** Opening Input data block **
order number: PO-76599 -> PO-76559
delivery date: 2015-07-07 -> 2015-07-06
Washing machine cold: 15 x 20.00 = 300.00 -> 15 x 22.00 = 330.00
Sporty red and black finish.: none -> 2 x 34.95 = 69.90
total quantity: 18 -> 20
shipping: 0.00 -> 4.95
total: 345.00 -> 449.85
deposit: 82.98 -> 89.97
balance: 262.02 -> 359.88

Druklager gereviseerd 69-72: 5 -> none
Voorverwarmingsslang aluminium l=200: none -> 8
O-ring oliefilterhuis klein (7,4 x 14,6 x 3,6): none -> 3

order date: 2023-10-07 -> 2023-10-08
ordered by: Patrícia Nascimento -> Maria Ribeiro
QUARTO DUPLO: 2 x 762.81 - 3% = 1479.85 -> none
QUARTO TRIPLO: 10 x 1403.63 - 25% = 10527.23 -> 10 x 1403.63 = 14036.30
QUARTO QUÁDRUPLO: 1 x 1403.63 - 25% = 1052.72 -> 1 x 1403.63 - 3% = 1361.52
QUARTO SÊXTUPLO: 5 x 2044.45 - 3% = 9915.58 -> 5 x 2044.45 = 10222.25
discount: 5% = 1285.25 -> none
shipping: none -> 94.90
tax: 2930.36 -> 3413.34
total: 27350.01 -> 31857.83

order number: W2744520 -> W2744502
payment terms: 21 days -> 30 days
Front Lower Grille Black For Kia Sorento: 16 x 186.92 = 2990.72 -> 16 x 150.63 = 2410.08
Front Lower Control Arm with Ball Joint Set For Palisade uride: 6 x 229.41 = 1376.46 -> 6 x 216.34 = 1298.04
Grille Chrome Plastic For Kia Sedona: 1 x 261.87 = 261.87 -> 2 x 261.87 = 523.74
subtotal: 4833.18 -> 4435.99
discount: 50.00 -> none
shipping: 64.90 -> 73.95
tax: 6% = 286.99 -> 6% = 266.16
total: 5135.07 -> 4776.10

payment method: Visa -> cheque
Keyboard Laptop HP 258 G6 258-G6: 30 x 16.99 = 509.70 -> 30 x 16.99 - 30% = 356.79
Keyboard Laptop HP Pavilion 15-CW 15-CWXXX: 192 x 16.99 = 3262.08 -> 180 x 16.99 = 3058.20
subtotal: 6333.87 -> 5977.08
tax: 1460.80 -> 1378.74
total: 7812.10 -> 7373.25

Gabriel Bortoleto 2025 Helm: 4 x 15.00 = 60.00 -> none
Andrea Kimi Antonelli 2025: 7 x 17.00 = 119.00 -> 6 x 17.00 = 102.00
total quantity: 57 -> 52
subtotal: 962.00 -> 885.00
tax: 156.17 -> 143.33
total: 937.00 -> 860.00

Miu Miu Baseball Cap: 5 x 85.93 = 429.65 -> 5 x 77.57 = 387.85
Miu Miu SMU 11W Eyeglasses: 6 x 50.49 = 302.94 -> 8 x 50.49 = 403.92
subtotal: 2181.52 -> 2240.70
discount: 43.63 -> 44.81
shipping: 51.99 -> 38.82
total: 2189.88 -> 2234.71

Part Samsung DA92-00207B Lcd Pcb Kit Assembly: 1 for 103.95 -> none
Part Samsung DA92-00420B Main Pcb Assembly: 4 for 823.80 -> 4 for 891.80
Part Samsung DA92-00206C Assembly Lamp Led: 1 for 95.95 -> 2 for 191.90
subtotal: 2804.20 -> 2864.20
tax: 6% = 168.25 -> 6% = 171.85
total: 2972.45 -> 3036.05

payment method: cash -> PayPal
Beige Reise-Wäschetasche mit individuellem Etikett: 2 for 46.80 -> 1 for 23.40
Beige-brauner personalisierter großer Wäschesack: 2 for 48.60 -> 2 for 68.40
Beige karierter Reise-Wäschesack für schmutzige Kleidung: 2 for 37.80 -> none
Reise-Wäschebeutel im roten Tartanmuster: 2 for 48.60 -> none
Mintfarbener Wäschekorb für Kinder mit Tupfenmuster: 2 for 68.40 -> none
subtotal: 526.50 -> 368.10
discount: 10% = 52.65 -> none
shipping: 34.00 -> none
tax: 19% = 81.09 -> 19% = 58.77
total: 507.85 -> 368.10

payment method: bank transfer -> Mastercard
** Closing Input data block **
- What the task asks -
As you read the records above, find each line that contains "Wäschesack" and copy it.

- Response area -
Beige-brauner personalisierter großer Wäschesack: 2 for 48.60 -> 2 for 68.40
Beige karierter Reise-Wäschesack für schmutzige Kleidung: 2 for 37.80 -> none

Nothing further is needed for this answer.